> _Work request_
Using the listing below, output only the lines from the one that contains "column Utility Number | position: 2 -> 5" through the one that contains "Sum | Residential Avg Cost ($/MW): 493662.402", inclusive, exactly as given and without images.

################

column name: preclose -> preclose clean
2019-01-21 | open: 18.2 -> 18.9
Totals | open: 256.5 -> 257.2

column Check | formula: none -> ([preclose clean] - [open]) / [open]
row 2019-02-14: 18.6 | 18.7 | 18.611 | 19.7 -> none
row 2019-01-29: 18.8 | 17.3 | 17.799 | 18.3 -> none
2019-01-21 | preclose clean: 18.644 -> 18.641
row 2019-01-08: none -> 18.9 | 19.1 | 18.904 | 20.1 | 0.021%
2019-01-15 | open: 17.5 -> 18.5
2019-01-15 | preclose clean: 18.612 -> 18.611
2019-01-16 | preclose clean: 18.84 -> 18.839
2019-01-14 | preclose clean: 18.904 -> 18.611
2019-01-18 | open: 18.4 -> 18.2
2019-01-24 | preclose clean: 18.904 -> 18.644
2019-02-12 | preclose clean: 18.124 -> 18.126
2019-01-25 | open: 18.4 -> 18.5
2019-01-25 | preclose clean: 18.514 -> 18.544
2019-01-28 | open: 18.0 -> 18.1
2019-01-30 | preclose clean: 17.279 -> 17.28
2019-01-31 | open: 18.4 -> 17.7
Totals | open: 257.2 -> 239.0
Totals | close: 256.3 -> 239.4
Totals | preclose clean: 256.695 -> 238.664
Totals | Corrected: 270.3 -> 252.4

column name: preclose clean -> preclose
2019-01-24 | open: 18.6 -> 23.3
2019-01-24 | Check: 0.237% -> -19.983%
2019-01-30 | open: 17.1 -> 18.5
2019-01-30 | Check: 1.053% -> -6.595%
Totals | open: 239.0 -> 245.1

################

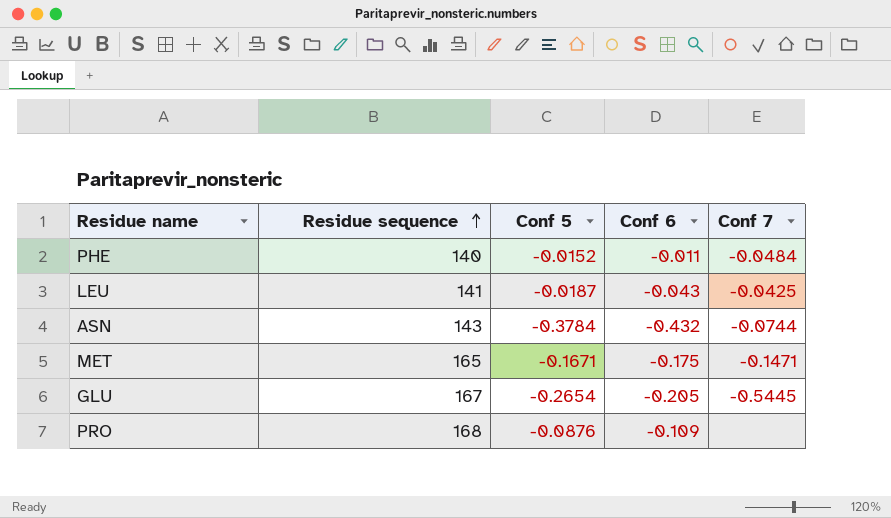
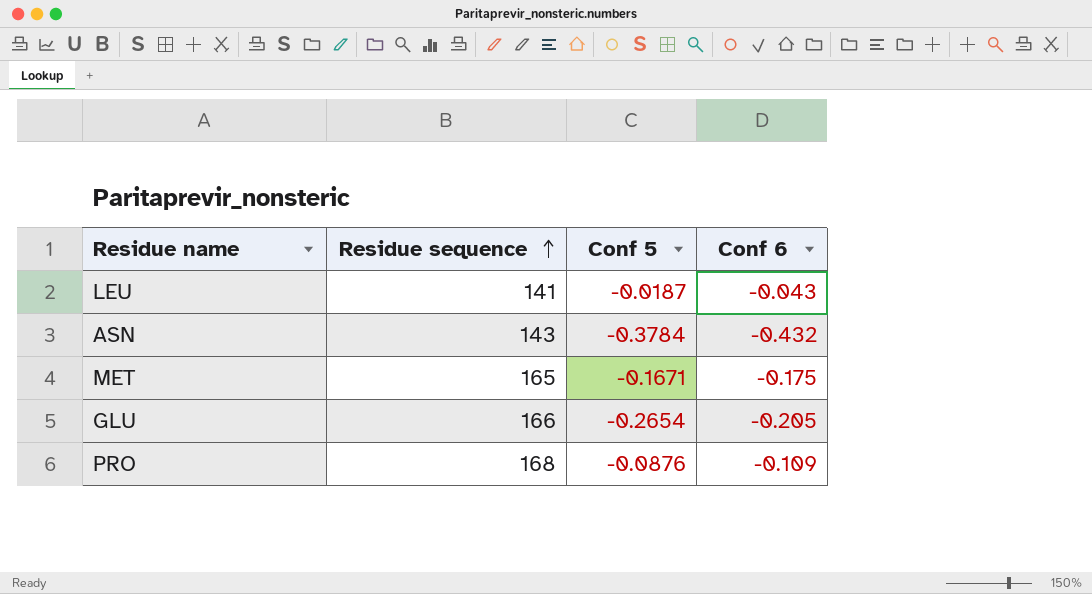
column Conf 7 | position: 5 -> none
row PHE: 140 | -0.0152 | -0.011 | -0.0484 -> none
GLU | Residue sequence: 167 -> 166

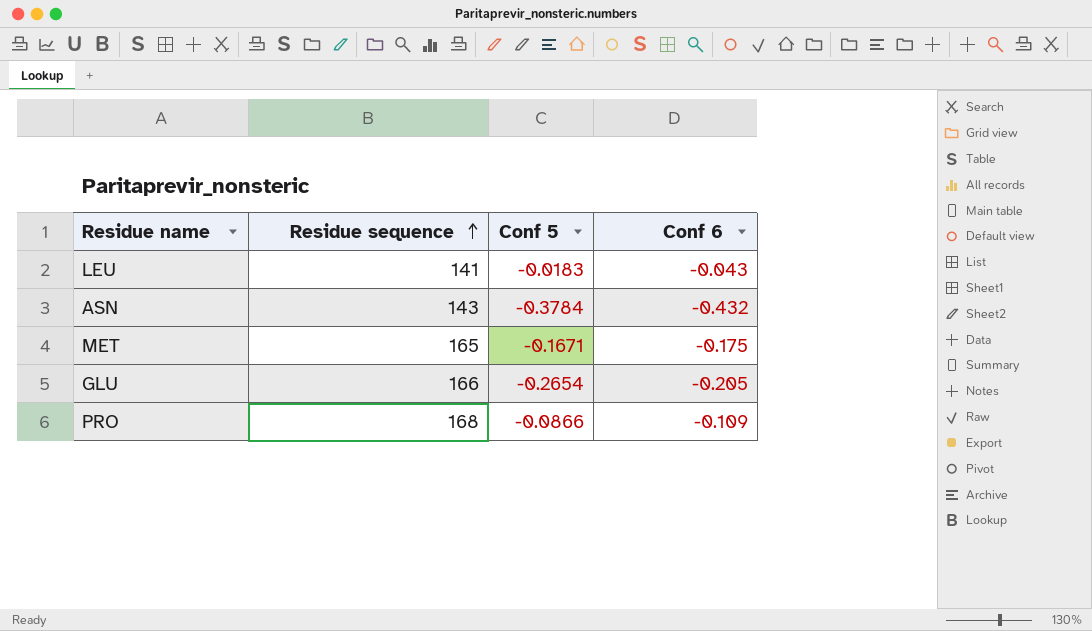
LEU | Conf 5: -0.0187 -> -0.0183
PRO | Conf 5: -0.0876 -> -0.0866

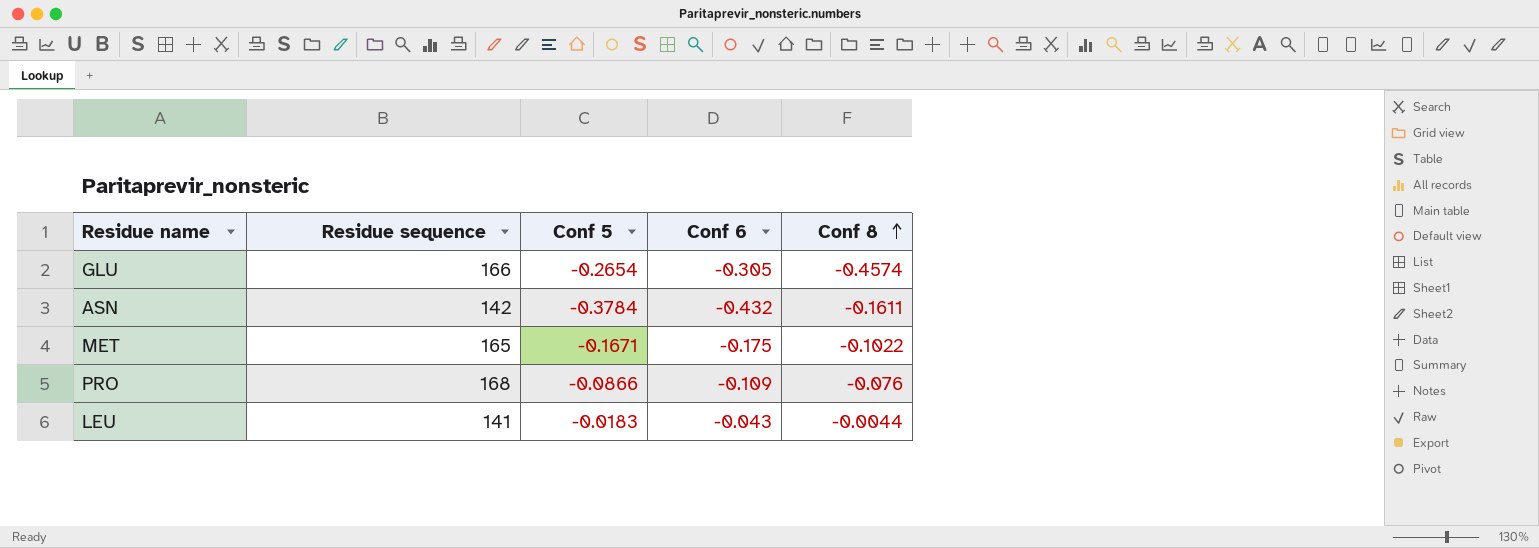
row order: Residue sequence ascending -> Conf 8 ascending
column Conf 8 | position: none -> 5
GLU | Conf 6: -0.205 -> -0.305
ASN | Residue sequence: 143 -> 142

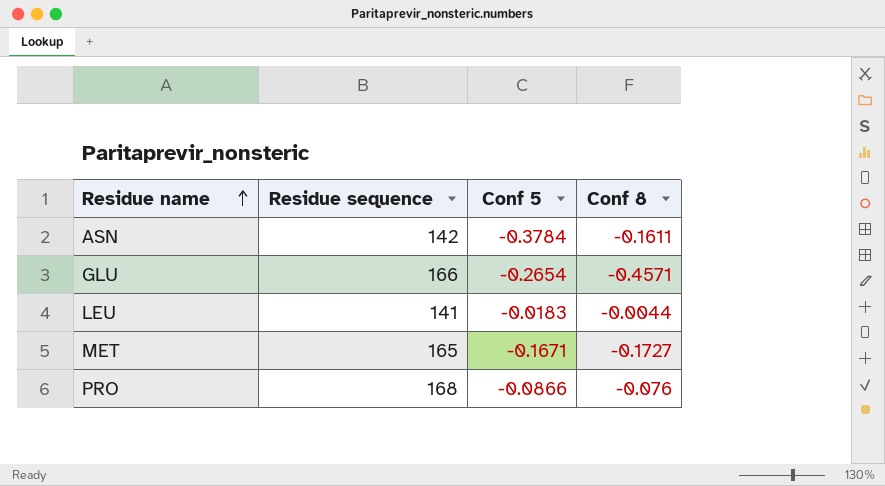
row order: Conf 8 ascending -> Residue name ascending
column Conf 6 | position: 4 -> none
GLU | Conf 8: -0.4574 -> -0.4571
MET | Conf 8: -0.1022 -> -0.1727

################

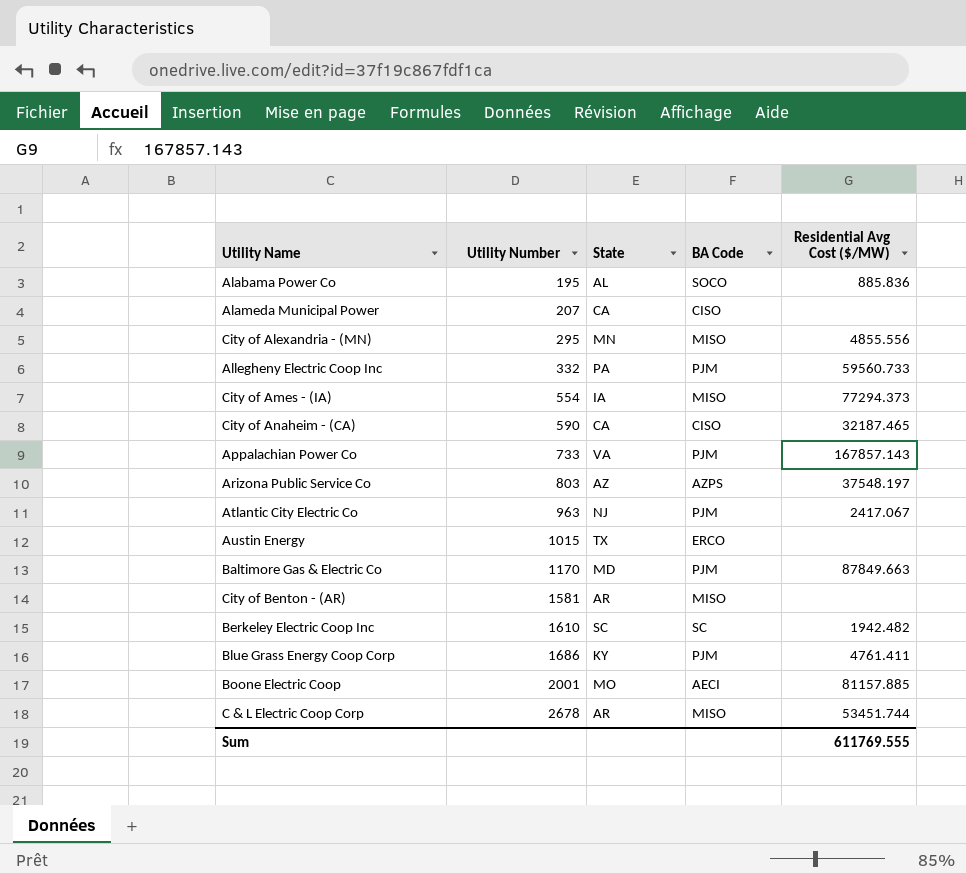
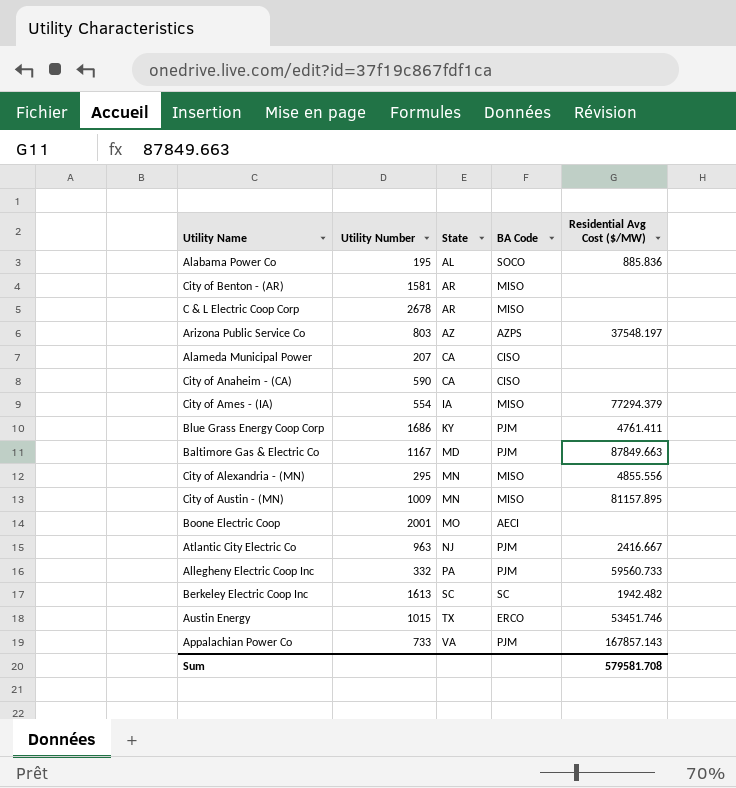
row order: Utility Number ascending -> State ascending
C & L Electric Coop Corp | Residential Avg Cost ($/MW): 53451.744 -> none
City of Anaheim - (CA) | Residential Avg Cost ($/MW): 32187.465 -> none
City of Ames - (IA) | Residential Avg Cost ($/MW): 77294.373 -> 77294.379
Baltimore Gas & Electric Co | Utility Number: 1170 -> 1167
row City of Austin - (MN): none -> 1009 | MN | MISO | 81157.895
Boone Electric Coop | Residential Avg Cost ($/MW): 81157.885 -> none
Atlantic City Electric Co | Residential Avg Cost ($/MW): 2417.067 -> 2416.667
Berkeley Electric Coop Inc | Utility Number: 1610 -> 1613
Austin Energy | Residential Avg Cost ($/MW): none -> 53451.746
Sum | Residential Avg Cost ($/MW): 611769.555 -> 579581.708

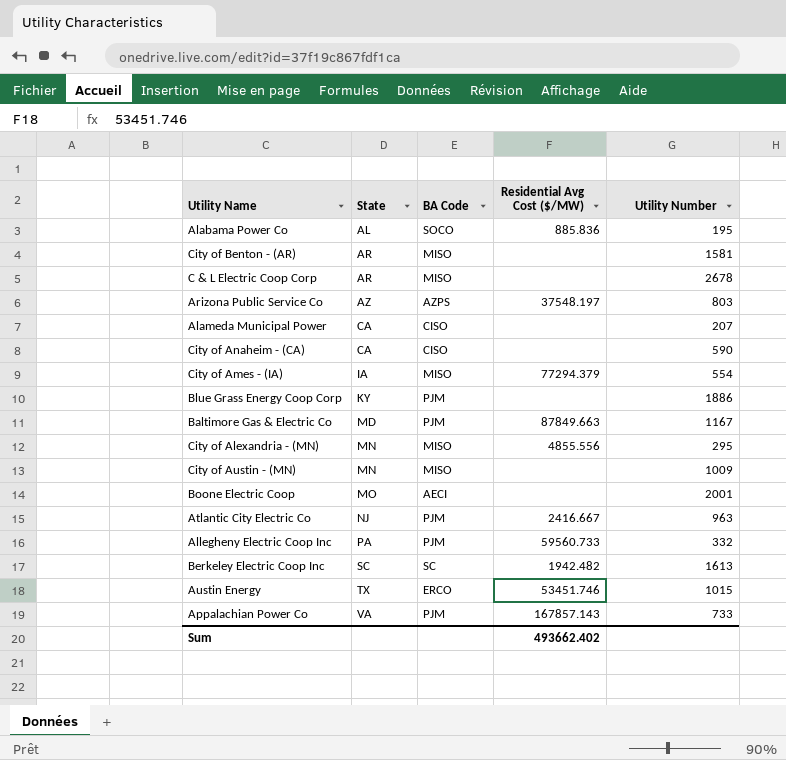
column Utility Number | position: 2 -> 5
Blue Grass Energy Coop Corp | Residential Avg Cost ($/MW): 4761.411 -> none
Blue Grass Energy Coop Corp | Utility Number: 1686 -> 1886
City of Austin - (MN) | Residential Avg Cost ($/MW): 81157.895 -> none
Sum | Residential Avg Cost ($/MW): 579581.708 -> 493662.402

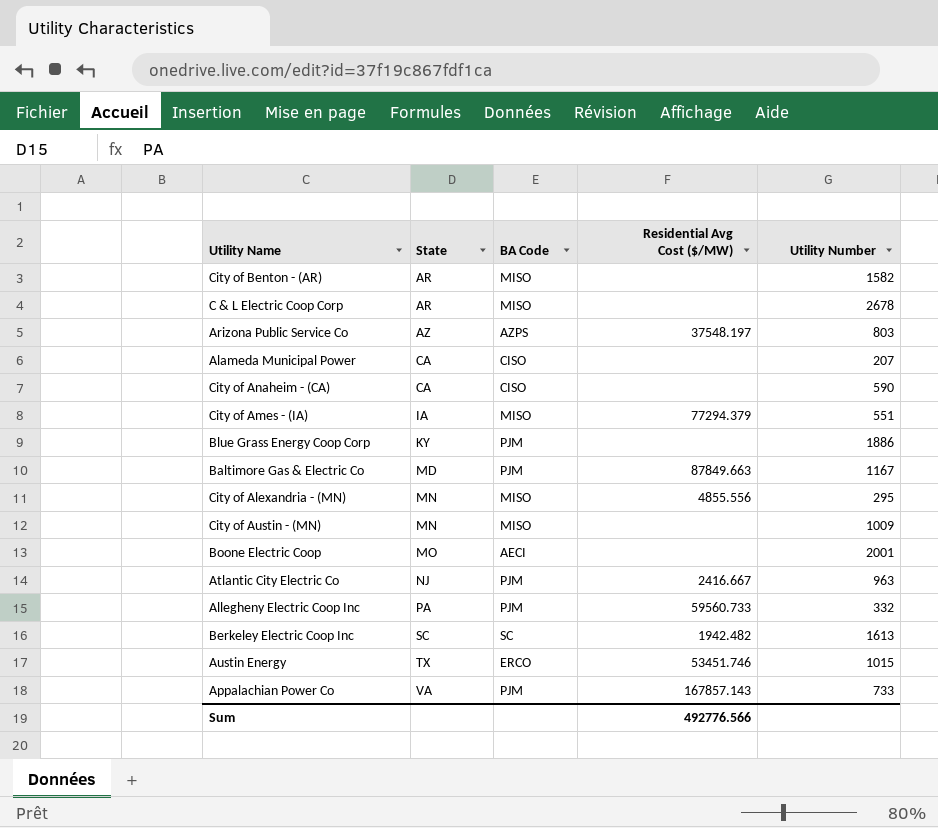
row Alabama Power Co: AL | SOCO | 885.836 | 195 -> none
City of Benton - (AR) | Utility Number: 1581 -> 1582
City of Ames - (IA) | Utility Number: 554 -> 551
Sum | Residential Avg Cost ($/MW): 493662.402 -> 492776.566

################

> _Answer section_
column Utility Number | position: 2 -> 5
Blue Grass Energy Coop Corp | Residential Avg Cost ($/MW): 4761.411 -> none
Blue Grass Energy Coop Corp | Utility Number: 1686 -> 1886
City of Austin - (MN) | Residential Avg Cost ($/MW): 81157.895 -> none
Sum | Residential Avg Cost ($/MW): 579581.708 -> 493662.402

row Alabama Power Co: AL | SOCO | 885.836 | 195 -> none
City of Benton - (AR) | Utility Number: 1581 -> 1582
City of Ames - (IA) | Utility Number: 554 -> 551
Sum | Residential Avg Cost ($/MW): 493662.402 -> 492776.566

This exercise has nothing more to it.